Every entry below should be written out exactly, and no image should appear.

**** EXTRACTED MATERIAL

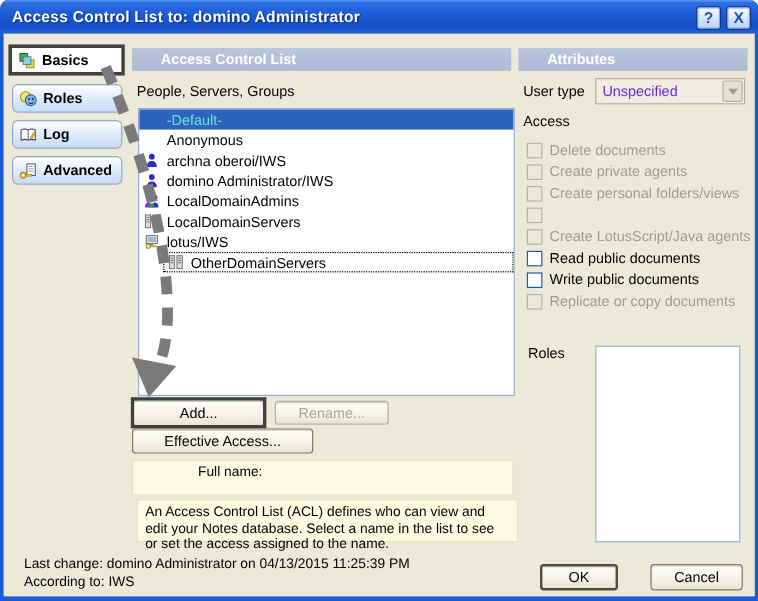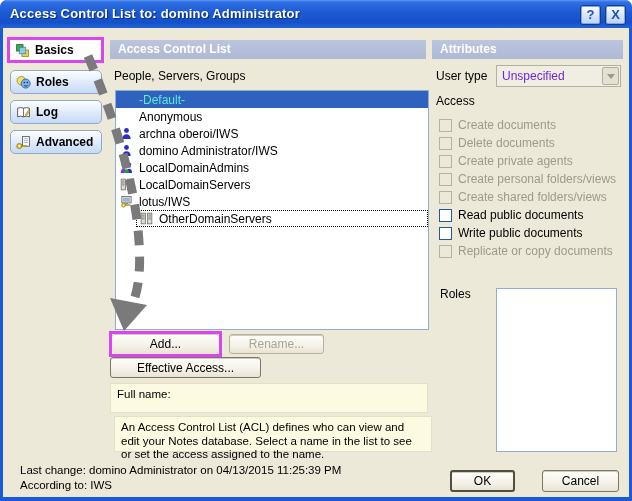--- a/index.html
+++ b/index.html
@@ -17,25 +17,25 @@
   #help-btn{left:580px;}
   #close-btn{left:605px;}
   
   #body{position:absolute;left:3px;top:28px;width:626px;height:469px;background:#ECE9D8;}
   
   .side-btn{position:absolute;left:7px;width:92px;height:24px;border:1px solid #8FA9CE;border-radius:5px;
     background:linear-gradient(180deg,#FDFEFF 0%,#E3EDFB 45%,#C6D9F7 100%);
     display:flex;align-items:center;gap:5px;padding-left:5px;cursor:pointer;}
   .side-btn .lbl{font-size:12px;font-weight:bold;color:#000;}
   .side-btn.active{background:#FFFFFF;border:none;border-radius:0;}
-  .annotate-box{position:absolute;border:3px solid #d946ef;background:#fff;}
+  .annotate-box{position:absolute;border:3px solid #404040;background:#fff;}
   .icon14{width:15px;height:15px;display:inline-block;flex:0 0 15px;}
   
   .panel-hdr{position:absolute;height:19px;background:linear-gradient(180deg,#BCC5DD,#AEB9D5);
-    color:#FFFFFF;font-size:12px;font-weight:bold;line-height:19px;padding-left:8px;}
+    color:#FFFFFF;font-size:12px;font-weight:bold;line-height:19px;padding-left:24px;}
   .field-lbl{position:absolute;font-size:12px;color:#000;}
   
   .dropdown{position:absolute;height:22px;background:#fff;border:1px solid #7F9DB9;display:flex;align-items:center;}
   .dd-text{flex:1;font-size:12px;padding-left:5px;color:#000;white-space:nowrap;overflow:hidden;}
   .dd-btn{width:17px;height:18px;margin-right:1px;border-radius:2px;border:1px solid #9CBEF8;
     background:linear-gradient(180deg,#CBDDFB 0%,#9FC0F2 50%,#7FA8E8 100%);
     display:flex;align-items:center;justify-content:center;flex:0 0 17px;}
   .dd-arrow{width:0;height:0;border-left:4px solid transparent;border-right:4px solid transparent;border-top:5px solid #fff;}
   .dropdown.disabled{background:#F0EEE2;border-color:#B3B0A0;}
   .dropdown.disabled .dd-text{color:#6d28d9;}
@@ -210,57 +210,56 @@
           <span class="txt">OtherDomainServers</span>
         </div>
       </div>
 
     <div class="annotate-box" style="left:106px;top:303px;width:113px;height:26px;">
       <div class="xpbtn" style="left:0;top:0;width:107px;height:20px;border:none;">Add...</div>
     </div>
     <div class="xpbtn disabled" style="left:226px;top:306px;width:95px;height:20px;">Rename...</div>
     <div class="xpbtn" style="left:107px;top:329px;width:151px;height:21px;">Effective Access...</div>
 
-    <div class="ybox" style="left:107px;top:355px;width:318px;height:30px;">
+    <div class="ybox" style="left:107px;top:355px;width:318px;height:30px;padding-left:48px;">
       <div class="ytext">Full name:</div>
     </div>
     <div class="ybox" style="left:111px;top:388px;width:318px;height:36px;">
       <div class="ytext">An Access Control List (ACL) defines who can view and edit your Notes database.  Select a name in the list to see or set the access assigned to the name.</div>
     </div>
 
     <div class="panel-hdr" style="left:429px;top:12px;width:191px;">Attributes</div>
     <div class="field-lbl" style="left:433px;top:41px;">User type</div>
     <div class="dropdown disabled" style="left:493px;top:37px;width:125px;">
       <span class="dd-text">Unspecified</span>
       <span class="dd-btn">
           <span class="dd-arrow"></span>
         </span>
     </div>
     <div class="field-lbl" style="left:433px;top:66px;">Access</div>
 
     <div id="chk-list" style="left:436px;top:88px;">
         <div class="chkrow">
           <span class="cb disabled"></span>
-          <span class="cb-label disabled">Create documents</span>
-        </div>
-        <div class="chkrow">
-          <span class="cb disabled"></span>
           <span class="cb-label disabled">Delete documents</span>
         </div>
         <div class="chkrow">
           <span class="cb disabled"></span>
           <span class="cb-label disabled">Create private agents</span>
         </div>
         <div class="chkrow">
           <span class="cb disabled"></span>
           <span class="cb-label disabled">Create personal folders/views</span>
         </div>
         <div class="chkrow">
           <span class="cb disabled"></span>
-          <span class="cb-label disabled">Create shared folders/views</span>
+        </div>
+        <div class="chkrow">
+          <span class="cb disabled"></span>
+          <span class="cb-label disabled">Create LotusScript/Java agents</span>
         </div>
         <div class="chkrow">
           <span class="cb"></span>
           <span class="cb-label">Read public documents</span>
         </div>
         <div class="chkrow">
           <span class="cb"></span>
           <span class="cb-label">Write public documents</span>
         </div>
         <div class="chkrow">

********

> [ANSWER BOX]:
--- a/index.html
+++ b/index.html
@@ -17,25 +17,25 @@
   #help-btn{left:580px;}
   #close-btn{left:605px;}
   
   #body{position:absolute;left:3px;top:28px;width:626px;height:469px;background:#ECE9D8;}
   
   .side-btn{position:absolute;left:7px;width:92px;height:24px;border:1px solid #8FA9CE;border-radius:5px;
     background:linear-gradient(180deg,#FDFEFF 0%,#E3EDFB 45%,#C6D9F7 100%);
     display:flex;align-items:center;gap:5px;padding-left:5px;cursor:pointer;}
   .side-btn .lbl{font-size:12px;font-weight:bold;color:#000;}
   .side-btn.active{background:#FFFFFF;border:none;border-radius:0;}
-  .annotate-box{position:absolute;border:3px solid #d946ef;background:#fff;}
+  .annotate-box{position:absolute;border:3px solid #404040;background:#fff;}
   .icon14{width:15px;height:15px;display:inline-block;flex:0 0 15px;}
   
   .panel-hdr{position:absolute;height:19px;background:linear-gradient(180deg,#BCC5DD,#AEB9D5);
-    color:#FFFFFF;font-size:12px;font-weight:bold;line-height:19px;padding-left:8px;}
+    color:#FFFFFF;font-size:12px;font-weight:bold;line-height:19px;padding-left:24px;}
   .field-lbl{position:absolute;font-size:12px;color:#000;}
   
   .dropdown{position:absolute;height:22px;background:#fff;border:1px solid #7F9DB9;display:flex;align-items:center;}
   .dd-text{flex:1;font-size:12px;padding-left:5px;color:#000;white-space:nowrap;overflow:hidden;}
   .dd-btn{width:17px;height:18px;margin-right:1px;border-radius:2px;border:1px solid #9CBEF8;
     background:linear-gradient(180deg,#CBDDFB 0%,#9FC0F2 50%,#7FA8E8 100%);
     display:flex;align-items:center;justify-content:center;flex:0 0 17px;}
   .dd-arrow{width:0;height:0;border-left:4px solid transparent;border-right:4px solid transparent;border-top:5px solid #fff;}
   .dropdown.disabled{background:#F0EEE2;border-color:#B3B0A0;}
   .dropdown.disabled .dd-text{color:#6d28d9;}
@@ -210,57 +210,56 @@
           <span class="txt">OtherDomainServers</span>
         </div>
       </div>
 
     <div class="annotate-box" style="left:106px;top:303px;width:113px;height:26px;">
       <div class="xpbtn" style="left:0;top:0;width:107px;height:20px;border:none;">Add...</div>
     </div>
     <div class="xpbtn disabled" style="left:226px;top:306px;width:95px;height:20px;">Rename...</div>
     <div class="xpbtn" style="left:107px;top:329px;width:151px;height:21px;">Effective Access...</div>
 
-    <div class="ybox" style="left:107px;top:355px;width:318px;height:30px;">
+    <div class="ybox" style="left:107px;top:355px;width:318px;height:30px;padding-left:48px;">
       <div class="ytext">Full name:</div>
     </div>
     <div class="ybox" style="left:111px;top:388px;width:318px;height:36px;">
       <div class="ytext">An Access Control List (ACL) defines who can view and edit your Notes database.  Select a name in the list to see or set the access assigned to the name.</div>
     </div>
 
     <div class="panel-hdr" style="left:429px;top:12px;width:191px;">Attributes</div>
     <div class="field-lbl" style="left:433px;top:41px;">User type</div>
     <div class="dropdown disabled" style="left:493px;top:37px;width:125px;">
       <span class="dd-text">Unspecified</span>
       <span class="dd-btn">
           <span class="dd-arrow"></span>
         </span>
     </div>
     <div class="field-lbl" style="left:433px;top:66px;">Access</div>
 
     <div id="chk-list" style="left:436px;top:88px;">
         <div class="chkrow">
           <span class="cb disabled"></span>
-          <span class="cb-label disabled">Create documents</span>
-        </div>
-        <div class="chkrow">
-          <span class="cb disabled"></span>
           <span class="cb-label disabled">Delete documents</span>
         </div>
         <div class="chkrow">
           <span class="cb disabled"></span>
           <span class="cb-label disabled">Create private agents</span>
         </div>
         <div class="chkrow">
           <span class="cb disabled"></span>
           <span class="cb-label disabled">Create personal folders/views</span>
         </div>
         <div class="chkrow">
           <span class="cb disabled"></span>
-          <span class="cb-label disabled">Create shared folders/views</span>
+        </div>
+        <div class="chkrow">
+          <span class="cb disabled"></span>
+          <span class="cb-label disabled">Create LotusScript/Java agents</span>
         </div>
         <div class="chkrow">
           <span class="cb"></span>
           <span class="cb-label">Read public documents</span>
         </div>
         <div class="chkrow">
           <span class="cb"></span>
           <span class="cb-label">Write public documents</span>
         </div>
         <div class="chkrow">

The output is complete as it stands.